* **THE PROBLEM**
After locating the line with "color: #000000 ->" in the entries below, output it and each following line up to and including the line with "text: General Switcher", exactly and without pictures.
** THE DATA follows **
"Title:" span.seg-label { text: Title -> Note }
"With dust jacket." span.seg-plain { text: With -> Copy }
** End of THE DATA **
** THE DATA follows **
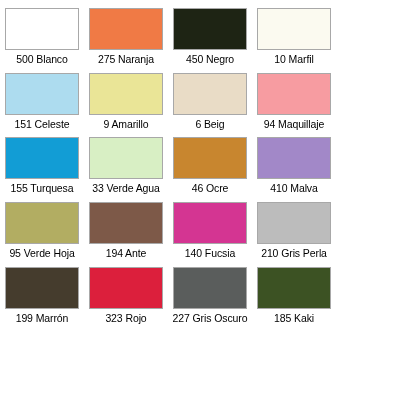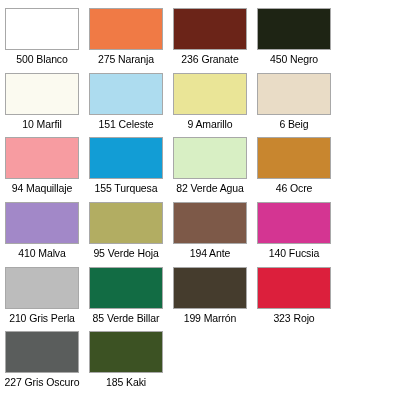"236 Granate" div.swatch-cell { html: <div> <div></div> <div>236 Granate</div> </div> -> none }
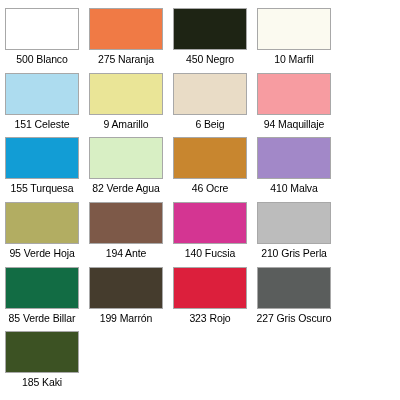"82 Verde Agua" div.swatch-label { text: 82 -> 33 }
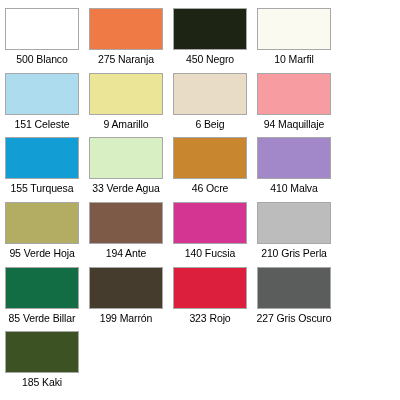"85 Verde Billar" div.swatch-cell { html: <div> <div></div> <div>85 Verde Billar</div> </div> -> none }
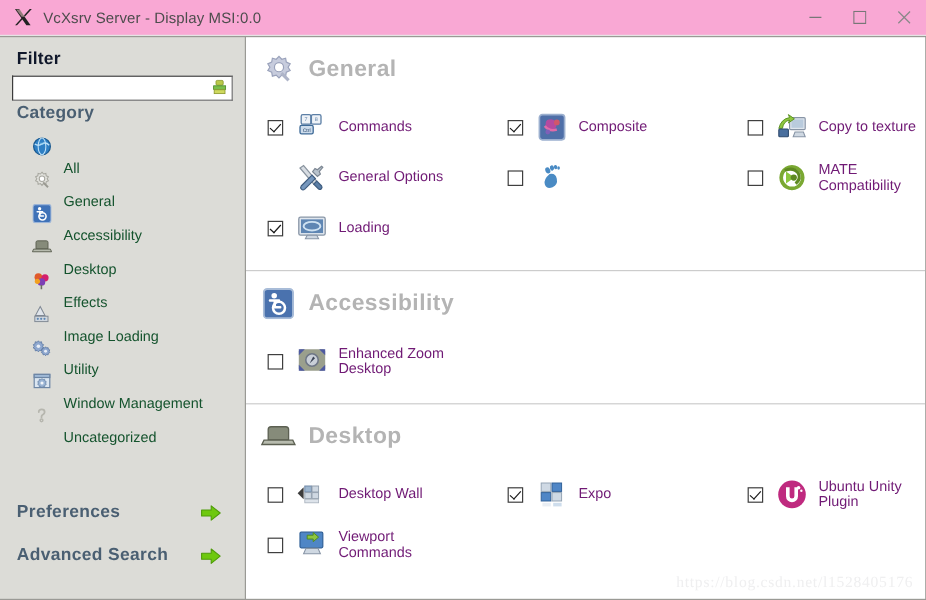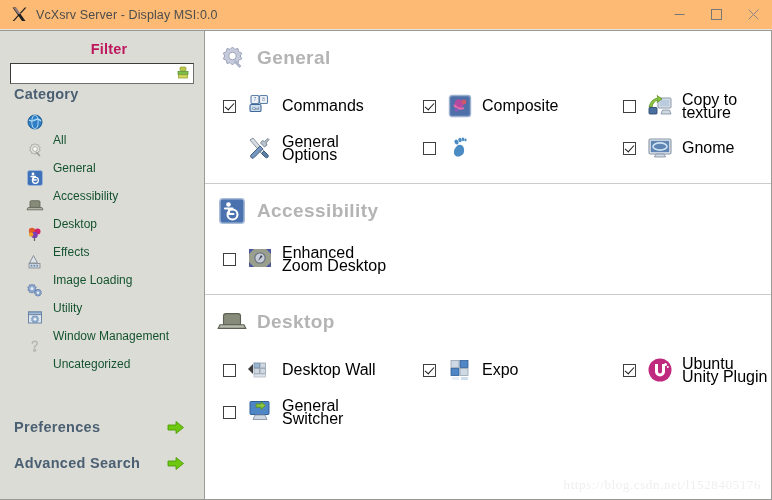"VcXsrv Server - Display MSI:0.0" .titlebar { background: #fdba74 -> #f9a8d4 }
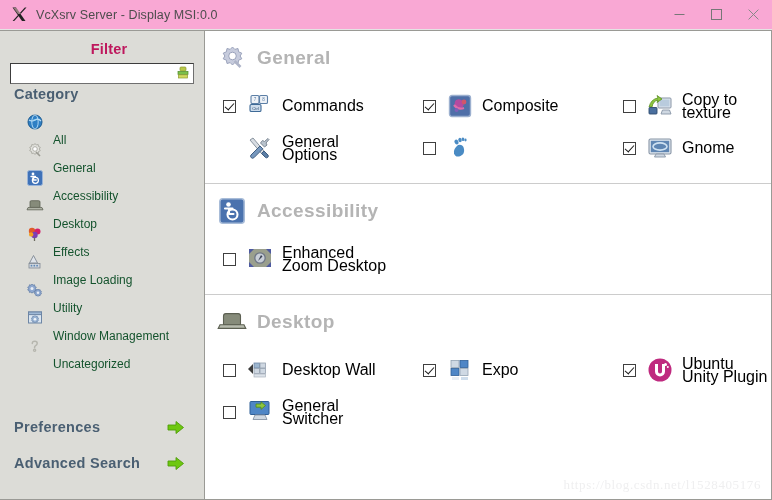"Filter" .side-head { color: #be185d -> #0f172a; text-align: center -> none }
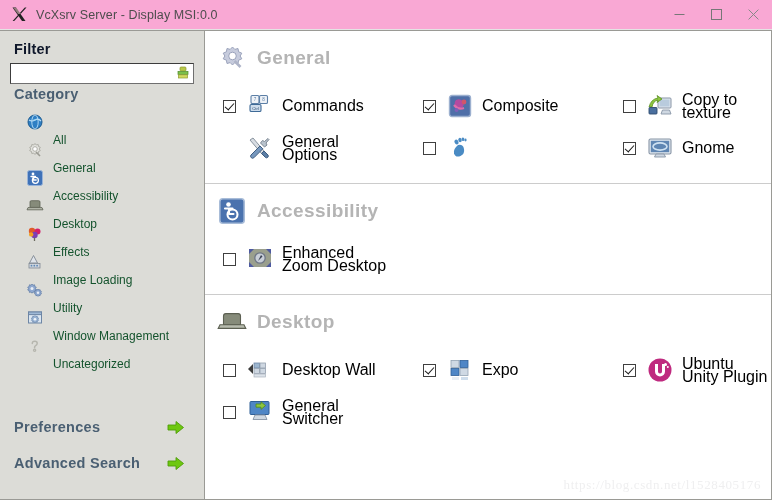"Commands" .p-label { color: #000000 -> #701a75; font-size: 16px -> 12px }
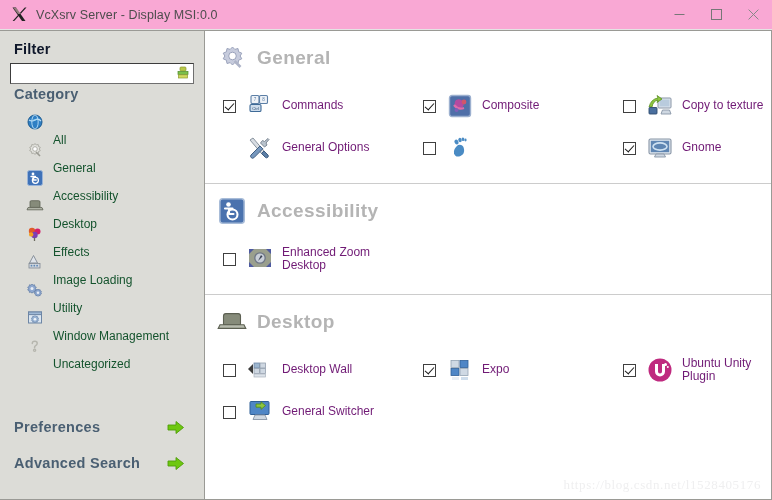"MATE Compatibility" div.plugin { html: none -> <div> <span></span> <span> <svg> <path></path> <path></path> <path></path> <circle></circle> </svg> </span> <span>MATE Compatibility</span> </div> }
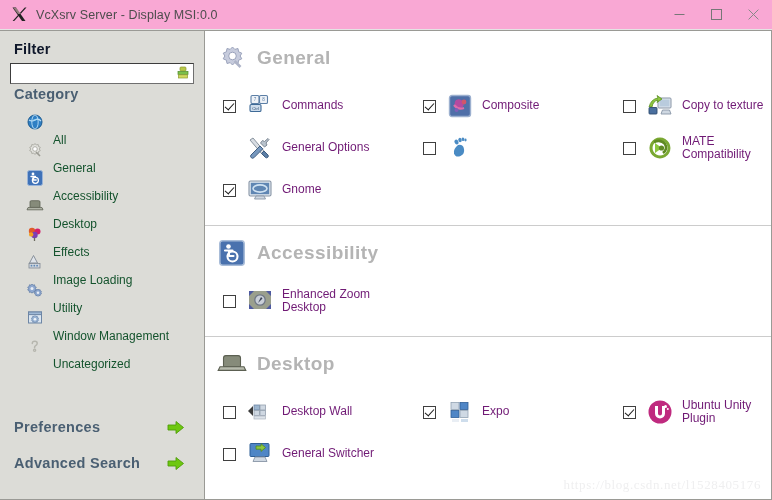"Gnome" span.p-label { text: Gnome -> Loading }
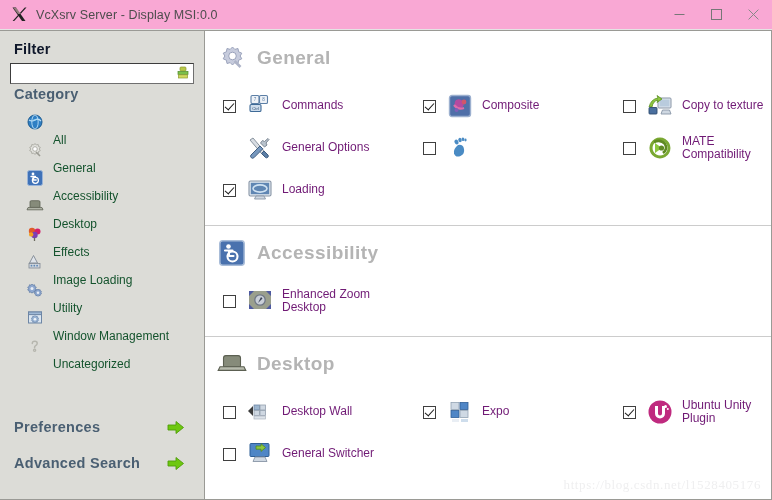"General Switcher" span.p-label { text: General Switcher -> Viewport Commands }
** End of THE DATA **
** THE DATA follows **
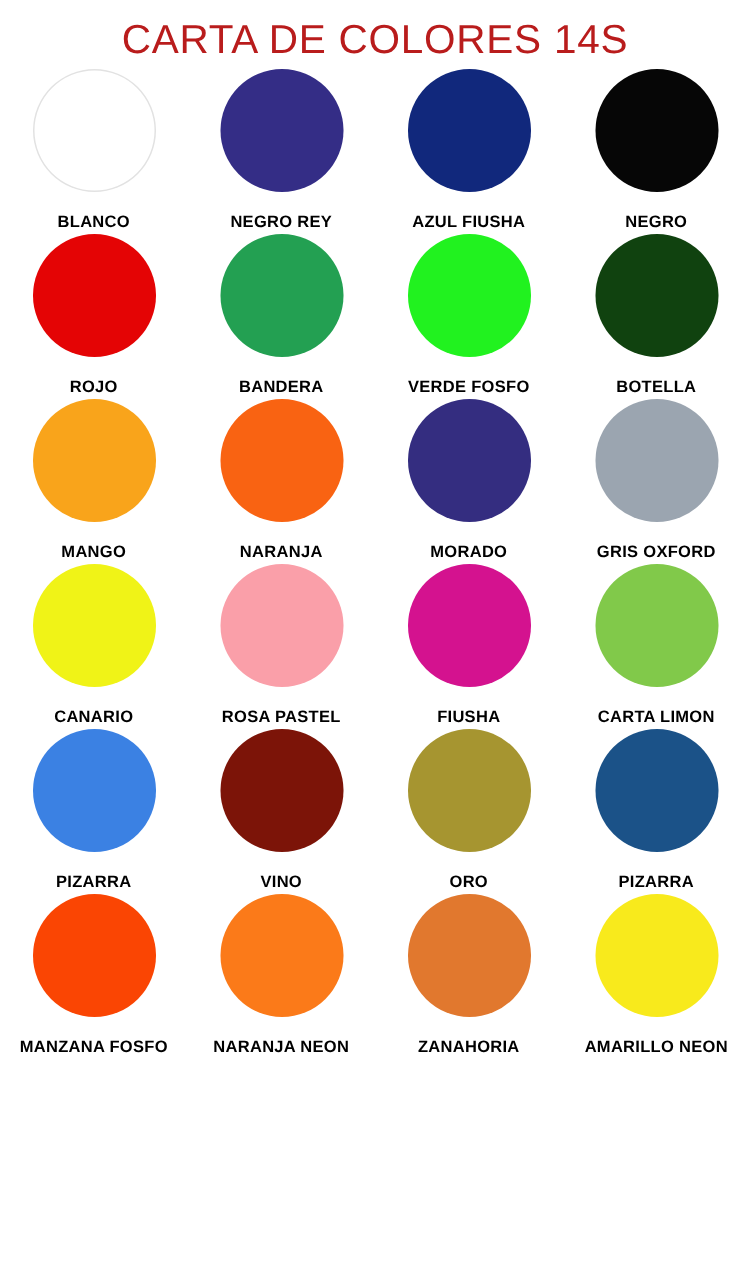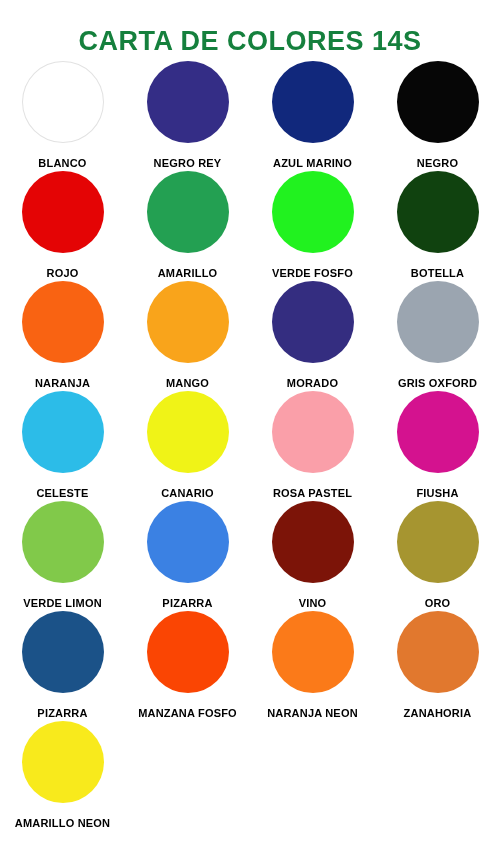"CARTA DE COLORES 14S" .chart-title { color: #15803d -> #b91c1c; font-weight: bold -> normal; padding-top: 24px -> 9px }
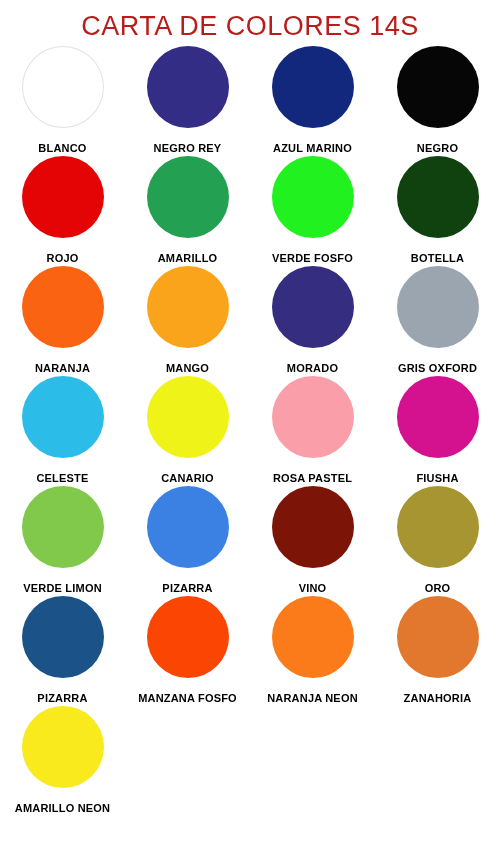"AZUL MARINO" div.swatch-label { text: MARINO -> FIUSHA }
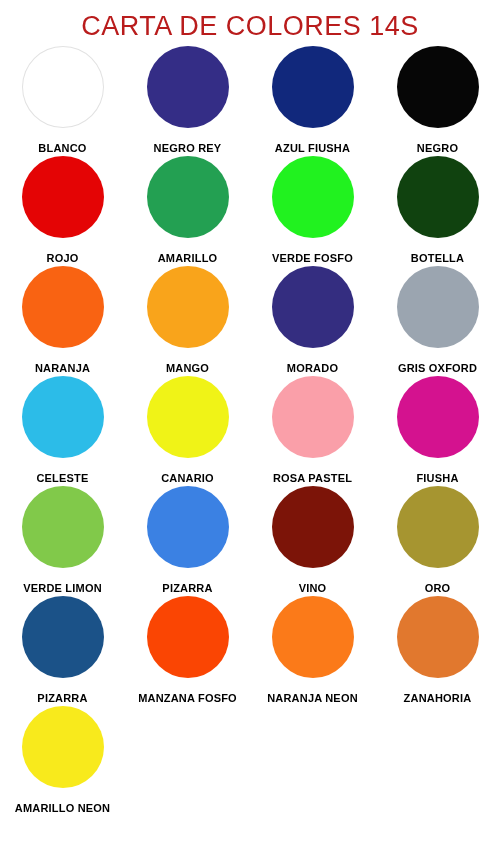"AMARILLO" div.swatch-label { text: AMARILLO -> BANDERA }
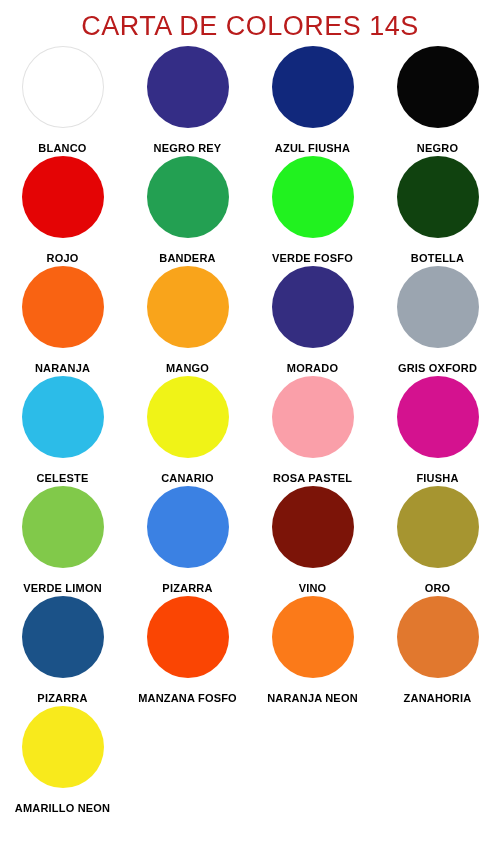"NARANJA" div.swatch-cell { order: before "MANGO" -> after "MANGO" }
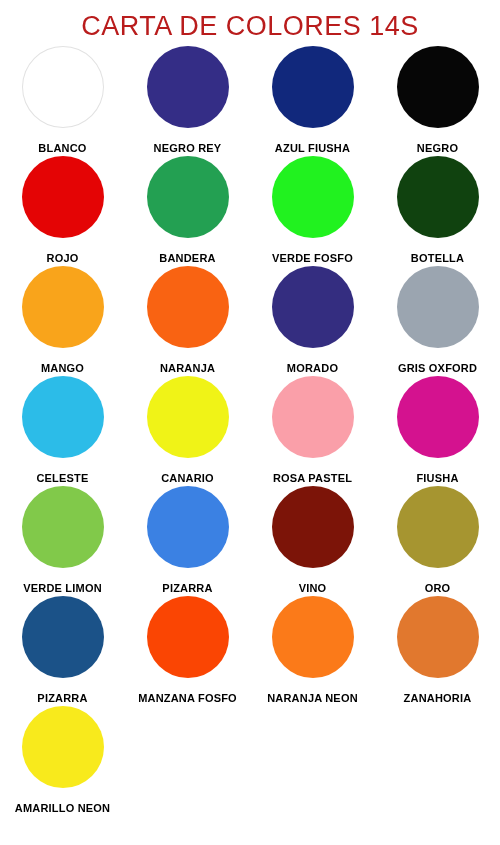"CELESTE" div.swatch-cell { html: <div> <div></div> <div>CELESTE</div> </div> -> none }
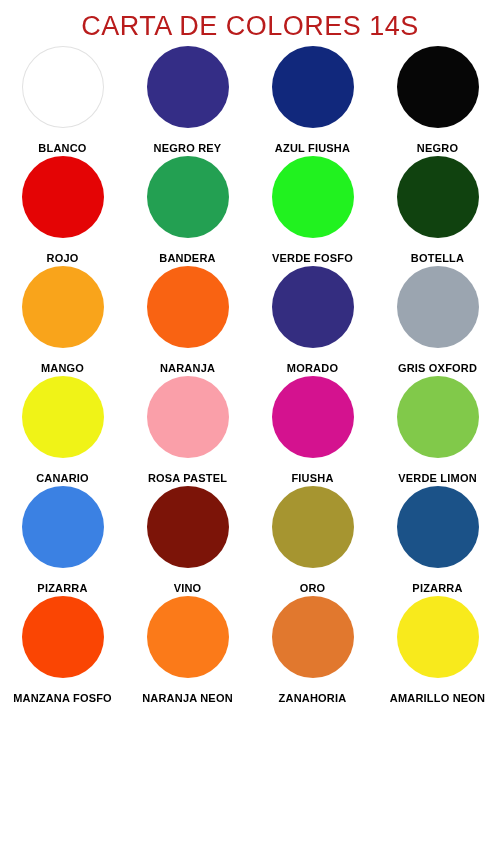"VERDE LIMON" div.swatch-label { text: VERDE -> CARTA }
** End of THE DATA **
* **RESPONSE FOR THIS EXERCISE**
"Commands" .p-label { color: #000000 -> #701a75; font-size: 16px -> 12px }
"MATE Compatibility" div.plugin { html: none -> <div> <span></span> <span> <svg> <path></path> <path></path> <path></path> <circle></circle> </svg> </span> <span>MATE Compatibility</span> </div> }
"Gnome" span.p-label { text: Gnome -> Loading }
"General Switcher" span.p-label { text: General Switcher -> Viewport Commands }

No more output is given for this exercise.